Luis Sánchez S. [email protected]
A propósito de los alborotos callejeros que provocan algunos estudiantes universitarios, alguien me sugirió escribir sobre Telémaco. Pero el hijo de Ulises, el mítico héroe homérico de La Odisea, no el rector Telémaco Talavera, jefe de las universidades financiadas por el Estado.
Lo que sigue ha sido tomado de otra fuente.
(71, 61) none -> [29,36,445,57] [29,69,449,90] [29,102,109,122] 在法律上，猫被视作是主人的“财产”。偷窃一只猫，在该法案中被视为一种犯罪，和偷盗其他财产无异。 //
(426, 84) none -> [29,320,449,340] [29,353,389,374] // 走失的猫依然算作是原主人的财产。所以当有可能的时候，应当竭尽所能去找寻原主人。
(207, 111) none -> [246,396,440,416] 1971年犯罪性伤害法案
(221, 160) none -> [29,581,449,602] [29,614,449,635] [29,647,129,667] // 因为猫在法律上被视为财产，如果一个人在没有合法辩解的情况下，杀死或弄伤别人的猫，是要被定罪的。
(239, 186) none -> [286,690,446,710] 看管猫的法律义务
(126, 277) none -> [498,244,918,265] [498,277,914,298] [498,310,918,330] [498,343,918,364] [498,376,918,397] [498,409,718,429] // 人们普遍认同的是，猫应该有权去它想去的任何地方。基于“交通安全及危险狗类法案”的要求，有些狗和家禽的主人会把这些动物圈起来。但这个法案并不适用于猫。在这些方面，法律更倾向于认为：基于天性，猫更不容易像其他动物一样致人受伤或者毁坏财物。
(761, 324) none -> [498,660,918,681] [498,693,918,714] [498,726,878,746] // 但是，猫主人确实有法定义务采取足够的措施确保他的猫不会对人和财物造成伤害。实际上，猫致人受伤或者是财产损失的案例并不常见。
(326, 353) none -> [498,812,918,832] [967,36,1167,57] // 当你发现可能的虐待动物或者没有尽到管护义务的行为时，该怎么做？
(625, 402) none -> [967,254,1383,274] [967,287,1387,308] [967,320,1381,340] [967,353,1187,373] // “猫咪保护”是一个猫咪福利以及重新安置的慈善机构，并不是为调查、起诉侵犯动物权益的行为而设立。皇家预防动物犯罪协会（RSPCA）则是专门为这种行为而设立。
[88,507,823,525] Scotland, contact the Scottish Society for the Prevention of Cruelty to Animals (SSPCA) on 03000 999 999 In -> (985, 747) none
Cuando el rey de Itaca, Ulises, marchó a la guerra de Troya, su hijo Telémaco —procreado con la bella y fiel Penélope— era un niño de cuna. Pero Ulises no quería ir a la guerra, pues a pesar de que según Homero era aguerrido, valiente y talentoso como ningún otro hombre en el mundo, se resistía a abandonar a su hijo, y a su esposa, a quien amaba de manera infinita. Inclusive, Ulises fingió estar loco, de manera que unció dos bestias de especies distintas a un yugo de arado, y araba en la arena del mar y sembraba sal en vez de trigo. Pero Palamedes, el astuto rey de Ubea que llegó a Itaca para exigir a Ulises que se fuera a combatir junto a sus hermanos griegos, sospechó que la locura era fingida y para comprobarlo sacó a Telémaco de su cuna y lo colocó en el suelo, donde debía pasar la reja de hierro del arado conducido por Ulises. Entonces éste detuvo el arado y levantó a su hijo, demostrando así que no estaba loco. Y así Ulises tuvo que irse a la guerra, pero antes encargó a su buen amigo y maestro, el sabio y prudente Mentor, que cuidara al pequeño Telémaco y lo educara.
Diez años duró la guerra de Troya, que terminó sólo después que Ulises urdió la estratagema del caballo, y así los griegos pudieron entrar a la ciudad y vencer a los troyanos. Y diez años más vagó el héroe por mares e islas, perdido como castigo del dios Poseidón porque en un alarde de soberbia humana se atrevió a decir que no había necesitado de la ayuda divina para tomarse Troya.
Pasados cinco años después que terminó la guerra de Troya, como Ulises no regresaba a Itaca el joven Telémaco dejó a su madre Penélope —quien era asediada por diversos pretendientes— y a la que cuidaba con un conmovedor amor filial, para partir en busca de su padre, protegido por la diosa Atenea que tomó la forma de Mentor para acompañarlo. Telémaco llegó a Pilos, y allí el rey Néstor (el sabio anciano que sirvió de consejero durante la guerra de Troya) le aconsejó que fuese a Esparta, donde reinaban Menelao y Helena, quienes tal vez sabrían algo de Ulises. Pero fue en vano.
Telémaco tardó cinco años en volver a Itaca y antes de llegar a su casa pasó por donde el porquerizo Eumeo, quien alojaba a un mendigo, que era Ulises disfrazado de tal manera por consejo de Atenea para averiguar quiénes le permanecían fieles y quiénes lo habían olvidado. Entonces padre e hijo unieron fuerzas para luchar contra los osados pretendientes de Penélope, que prácticamente se habían apoderado de Itaca, hasta echarlos del país.
Después Telémaco se casó con Policaste, hija de Néstor, pero según otras versiones fue con Circe (la reina maga que intentó seducir a Ulises), o con Nausica, hija de Alcinoo, rey de los reacios, quien ayudó a Ulises e inútilmente se enamoró de él.
Gracias a la novela Las aventuras de Telémaco, de Fénelon, Telémaco quedó para siempre como un paradigma de amor filial y de persona bien educada, sincera y sensata, como le enseñó Mentor.